Please watch this film guys!!for the sake of our future

Monday, May 07, 2007

Menjelang Berakhirnya Pasar Malam



Mengingatkan kita akan setahun kematian seorang sastrawan besar dunia, Pramoedya Ananta Toer (30 April 2006).

Setahun Wafatnya Pramoedya
Menjelang Berakhirnya Pasar Malam

oleh : Zenrs

http://pejalanjauh.blogspot.com/2006/05/saat-saat-terakhir-pramoedya-menjelang.html

[Ini tulisan lama. Pernah dipajang di sini setahun silam, seminggu setelah Pram wafat pada 30 April 2006. Sengaja ku pajang kembali untuk memeringati setahun wafatnya Pramoedya]

Semalaman, dari jam setengah 10 malam sampai Minggu pagi, saya berada di kediaman Pram di Utan Kayu. Bersama sejumlah teman, saya mengalami langsung, menyaksikan dengan mata kepala sendiri, bagaimana Pramoedya meregang nyawa, melawan maut, dan kemudian menyerah.

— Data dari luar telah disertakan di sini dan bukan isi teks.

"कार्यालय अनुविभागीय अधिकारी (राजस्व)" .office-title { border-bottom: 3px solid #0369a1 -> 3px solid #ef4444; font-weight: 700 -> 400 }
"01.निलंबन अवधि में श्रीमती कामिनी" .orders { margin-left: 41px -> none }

Mengingat kembali proses-proses itu, saya seperti sedang membaca kembali Bukan Pasar Malam.

Saya datang ke rumah Pramoedya sekitar pukul 22.30, Sabtu malam, bersama Ella Devianti, gadis cantik yang baru saja menelurkan novel pertamanya, Paradoks Maggy. Sesampainya di sana, saya langsung disuruh masuk ke halaman rumah Pram. Saya lihat masih banyak orang di sana. Ada beberapa reporter televisi sedang menenteng kamera. Yang saya lihat secara jelas hanya reporter SCTV.

Rumah Pram 2 meter di atas jalan, dan memasuki halamannya berarti kita mesti menaiki jalan masuk yang menanjak. Di sana saya belum melihat satu pun orang yang ku kenal. Saya duduk sesaat di tanjakan halaman rumah, persis di sebelah seorang lelaki paruh baya yang duduk tercenung.

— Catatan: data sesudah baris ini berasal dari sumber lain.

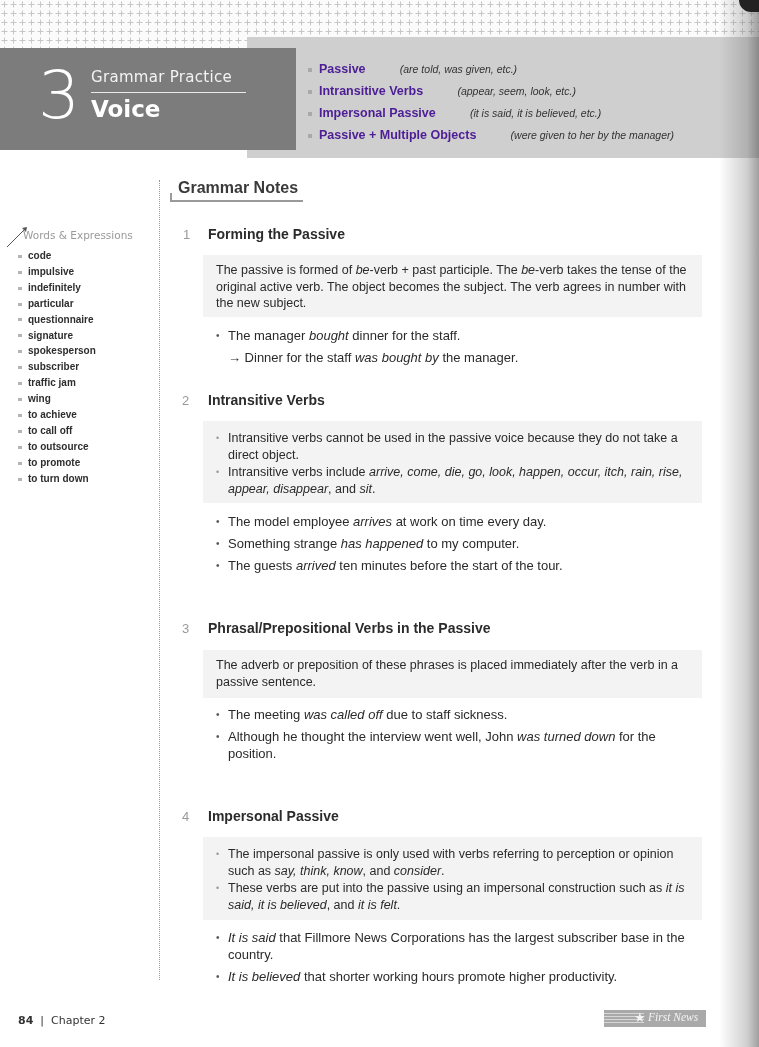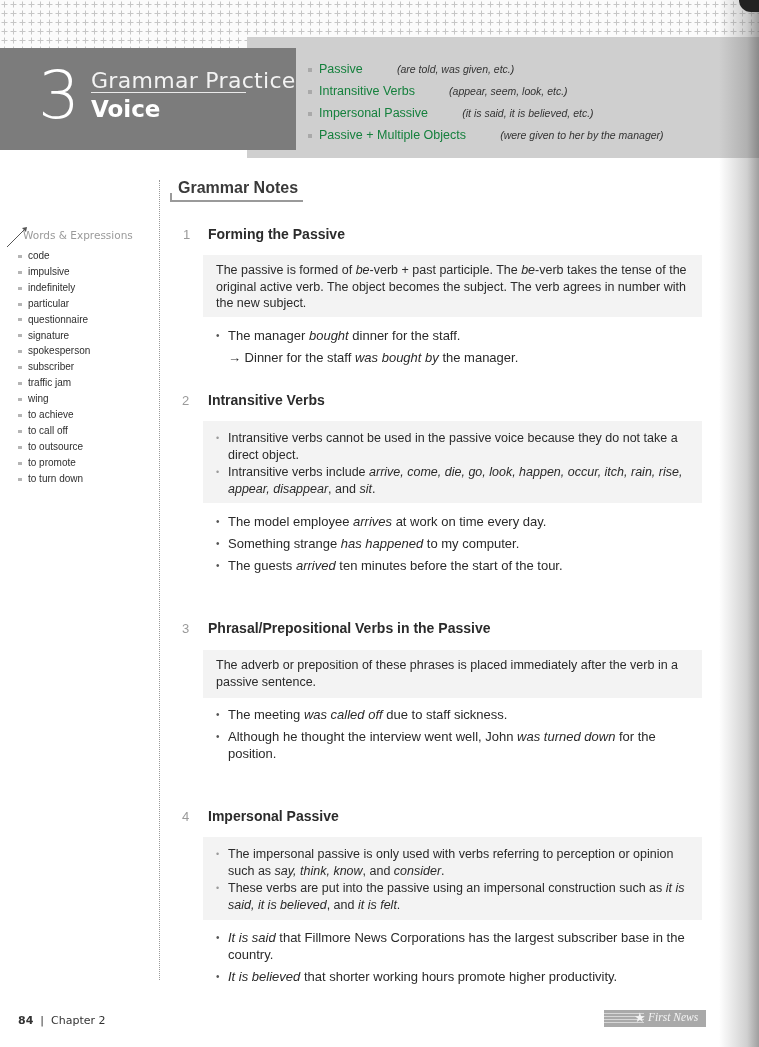"Grammar Practice" .gp-title { font-size: 22px -> 15px }
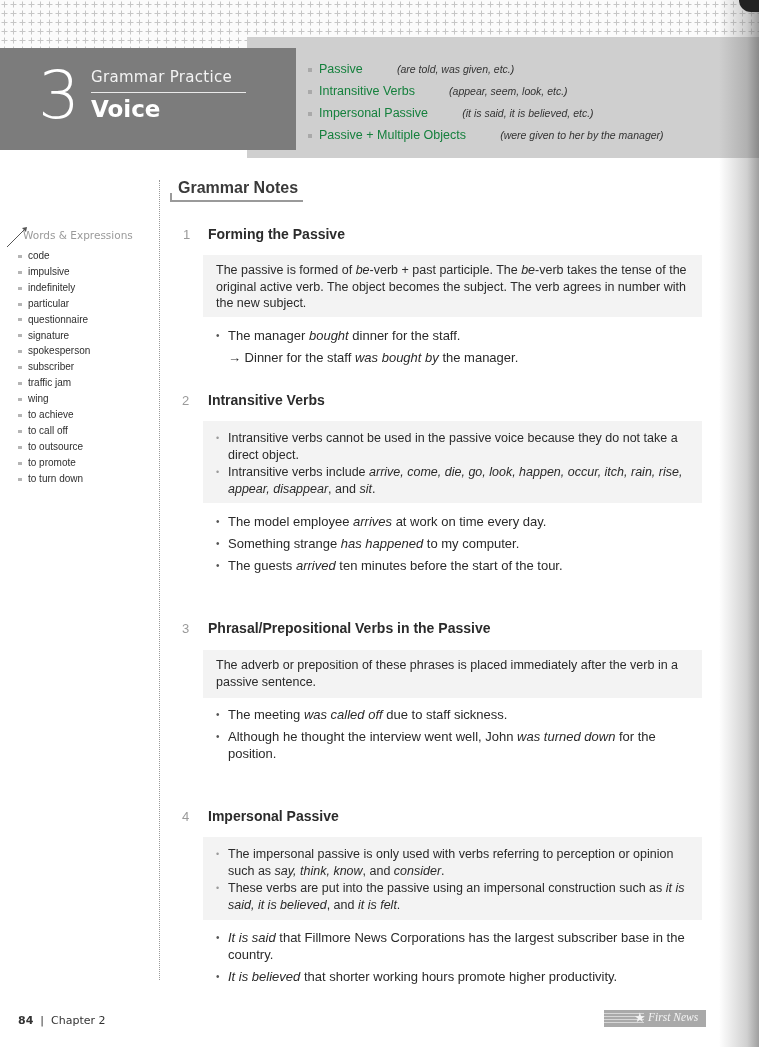"Passive" .topics .tname { color: #15803d -> #4c1d95; font-weight: normal -> bold }
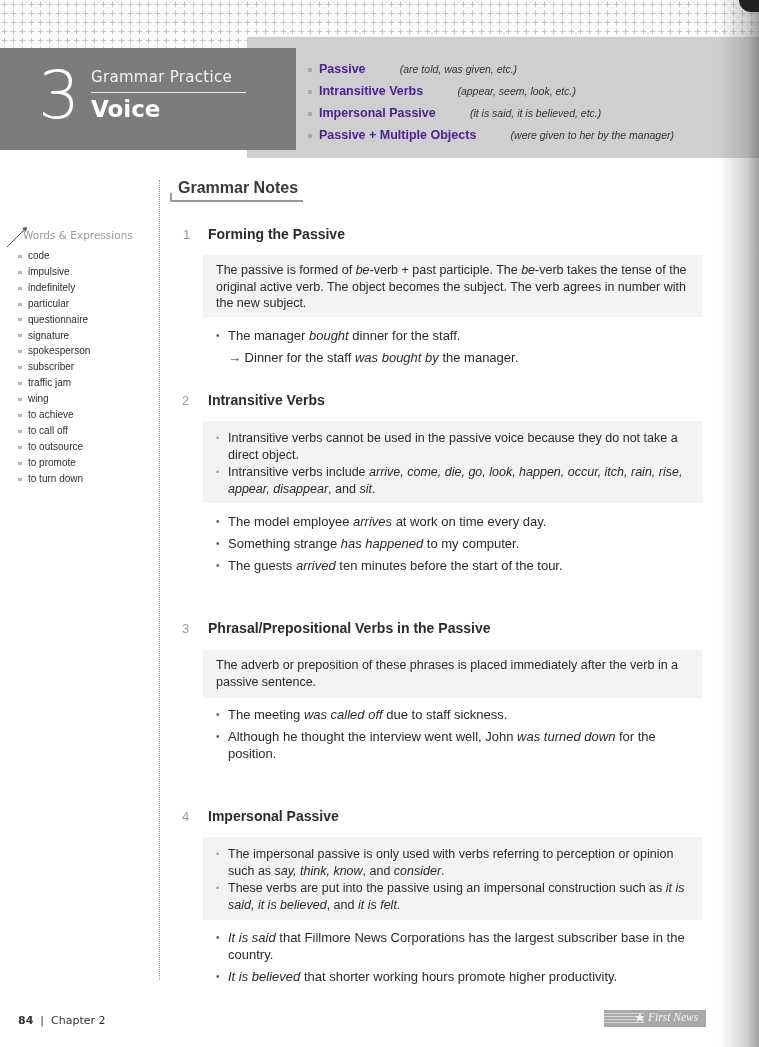"code" .we-list li { font-weight: none -> bold }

Saya beranikan diri bertanya: “Bagaimana kabar si Bung?”

“Saya tak tahu persis. Katanya malah sudah meninggal,” jawabnya pendek. Ia langsung menunduk begitu usai menjawab.

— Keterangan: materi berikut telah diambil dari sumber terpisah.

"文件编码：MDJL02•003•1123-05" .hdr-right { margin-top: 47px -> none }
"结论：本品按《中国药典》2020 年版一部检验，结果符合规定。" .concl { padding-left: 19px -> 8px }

Saya terhenyak. Saya tak percaya tentu saja. Sebab 15 menit sebelum sampai, Muhidin M Dahlan, karib dan rekan sekantor, mengabarkan Pram masih bertahan setelah melewati masa krisis sebanyak tiga kali. Saya juga tak percaya karena sebelum berangkat saya sempat membuka detik.com, dan di sana dikabarkan bahwa Pram masih bisa bertahan, dan bahkan minta sebatang rokok kesayangannya, Djarum Super.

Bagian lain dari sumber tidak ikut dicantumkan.